=== Begin Enclosure ===

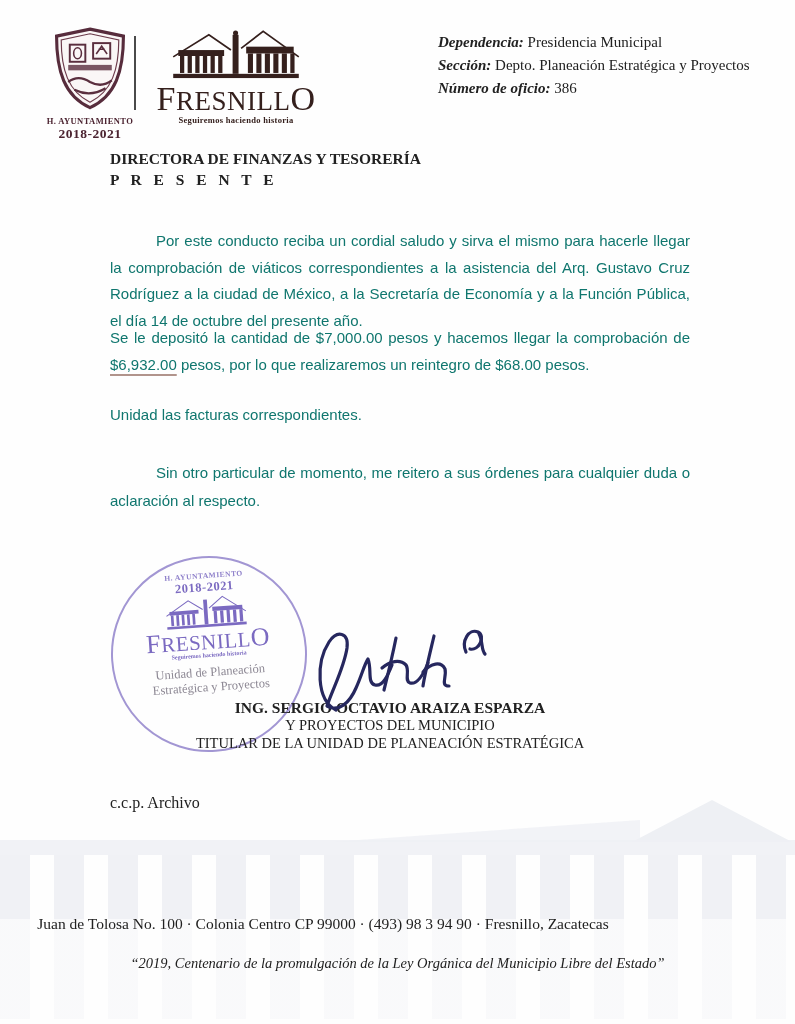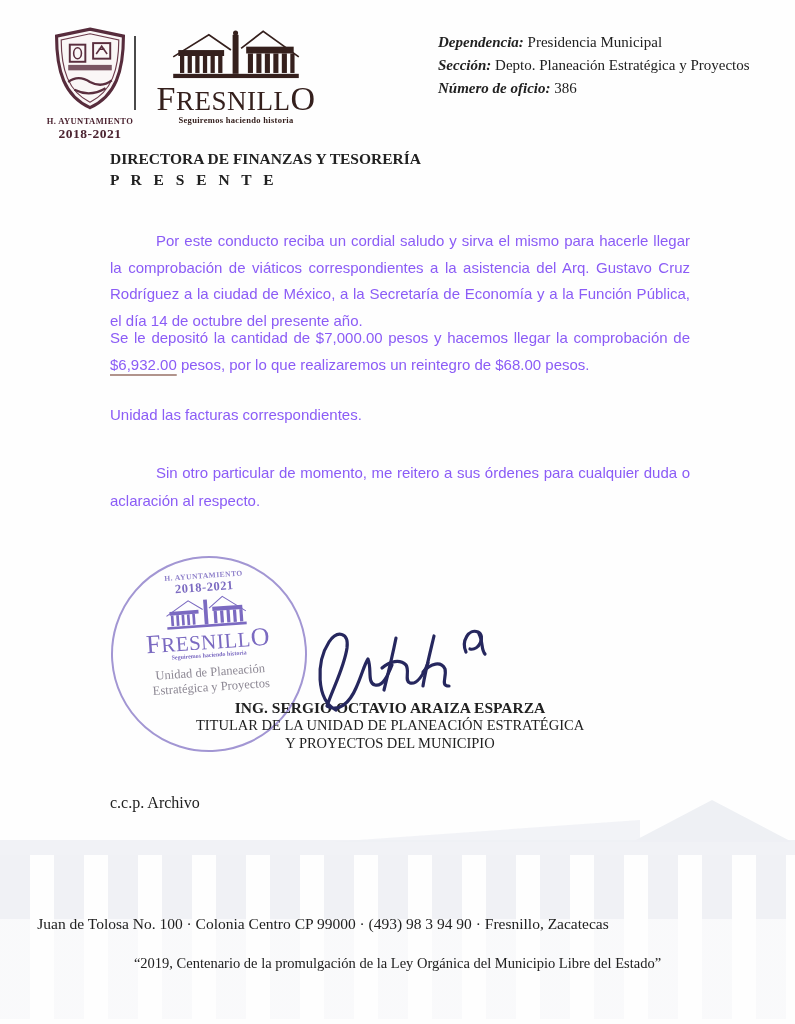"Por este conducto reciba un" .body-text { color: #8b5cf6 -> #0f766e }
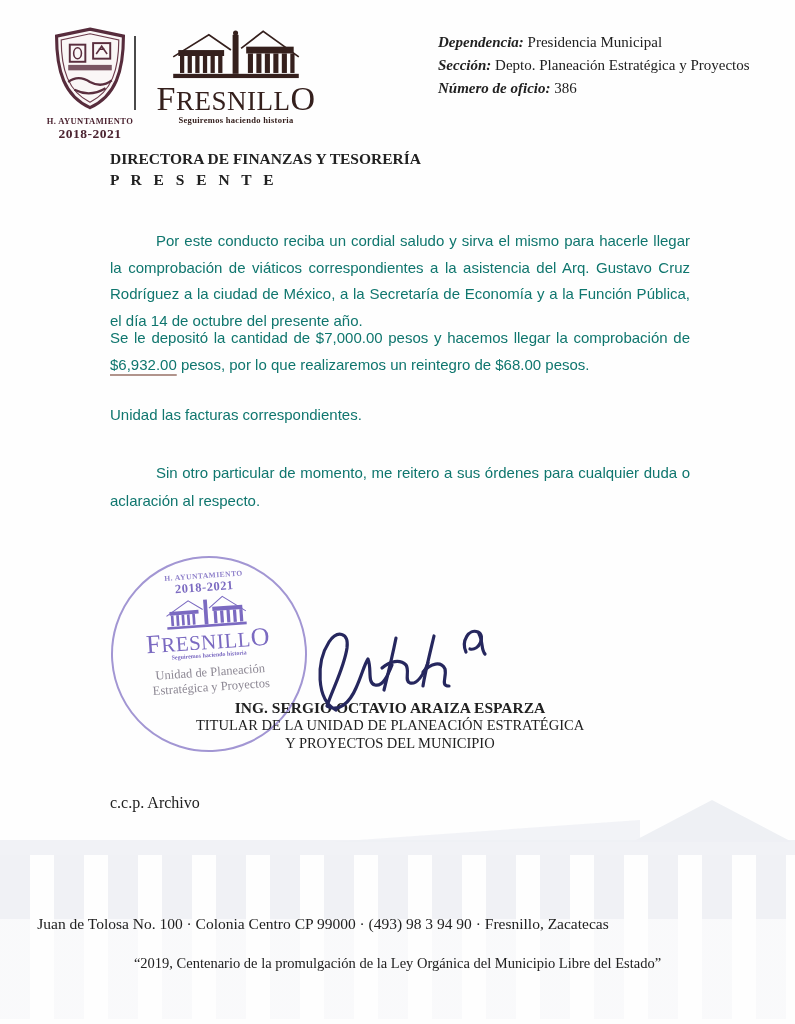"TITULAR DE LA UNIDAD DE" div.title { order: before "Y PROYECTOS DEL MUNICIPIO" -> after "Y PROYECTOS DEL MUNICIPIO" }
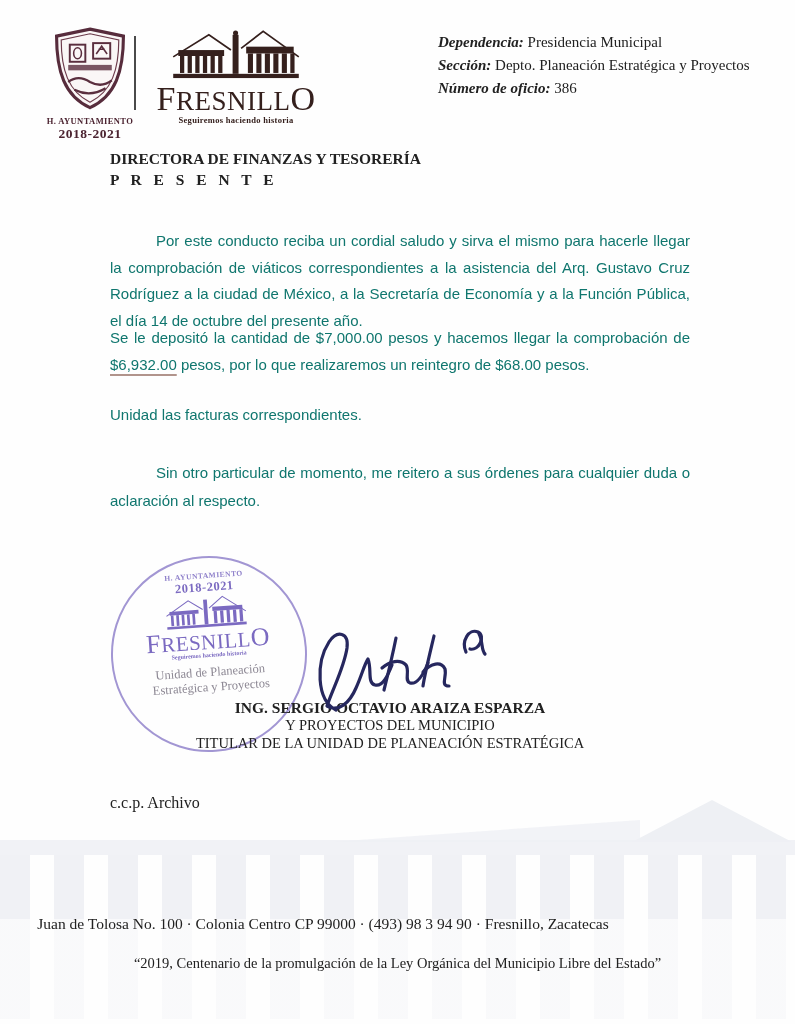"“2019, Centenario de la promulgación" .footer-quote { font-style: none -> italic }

=== End Enclosure ===
=== Begin Enclosure ===

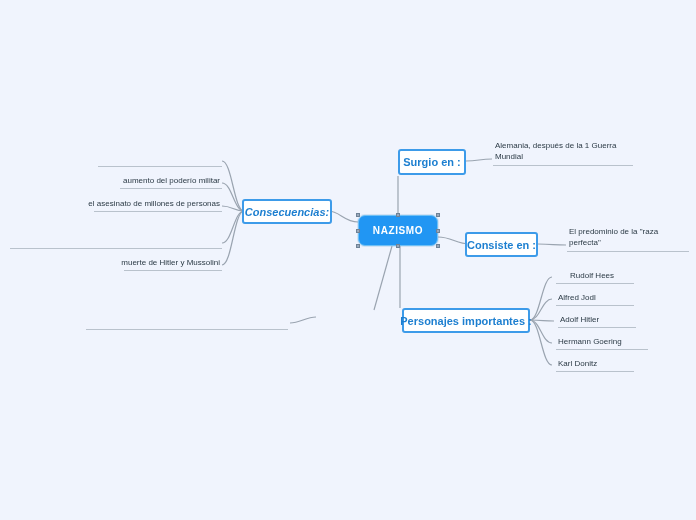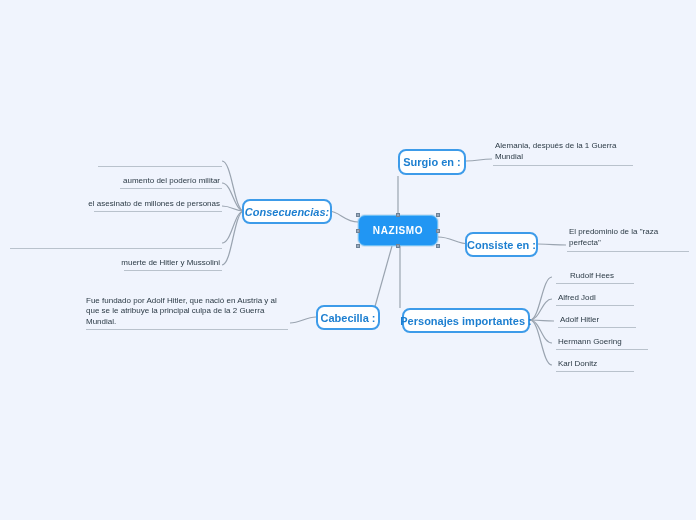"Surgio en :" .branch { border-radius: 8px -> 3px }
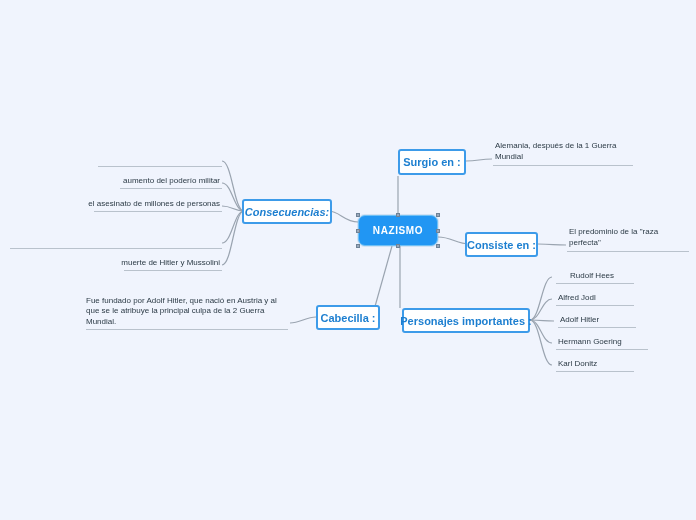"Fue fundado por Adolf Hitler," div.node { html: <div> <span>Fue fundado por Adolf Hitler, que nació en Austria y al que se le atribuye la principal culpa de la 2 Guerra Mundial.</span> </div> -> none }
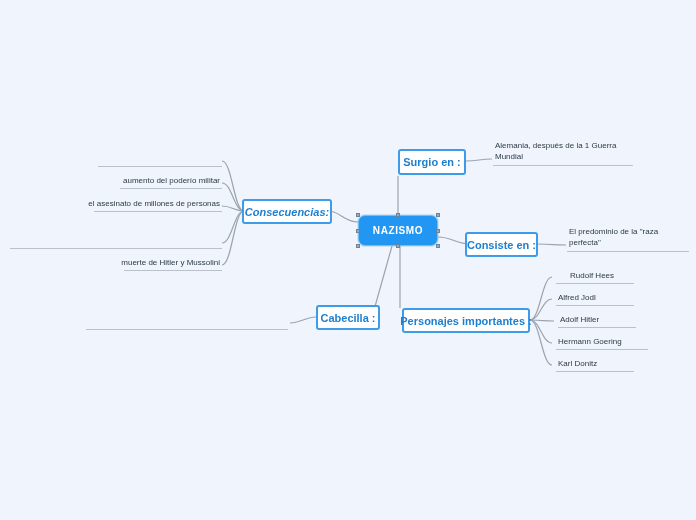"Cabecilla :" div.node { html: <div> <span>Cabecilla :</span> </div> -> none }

=== End Enclosure ===

Leaving each picture behind, please give again exactly the lines above from the one with "html: <div> <span>Fue" through the one with "html: <div> <span>Cabecilla", both included, and no others.

"Fue fundado por Adolf Hitler," div.node { html: <div> <span>Fue fundado por Adolf Hitler, que nació en Austria y al que se le atribuye la principal culpa de la 2 Guerra Mundial.</span> </div> -> none }
"Cabecilla :" div.node { html: <div> <span>Cabecilla :</span> </div> -> none }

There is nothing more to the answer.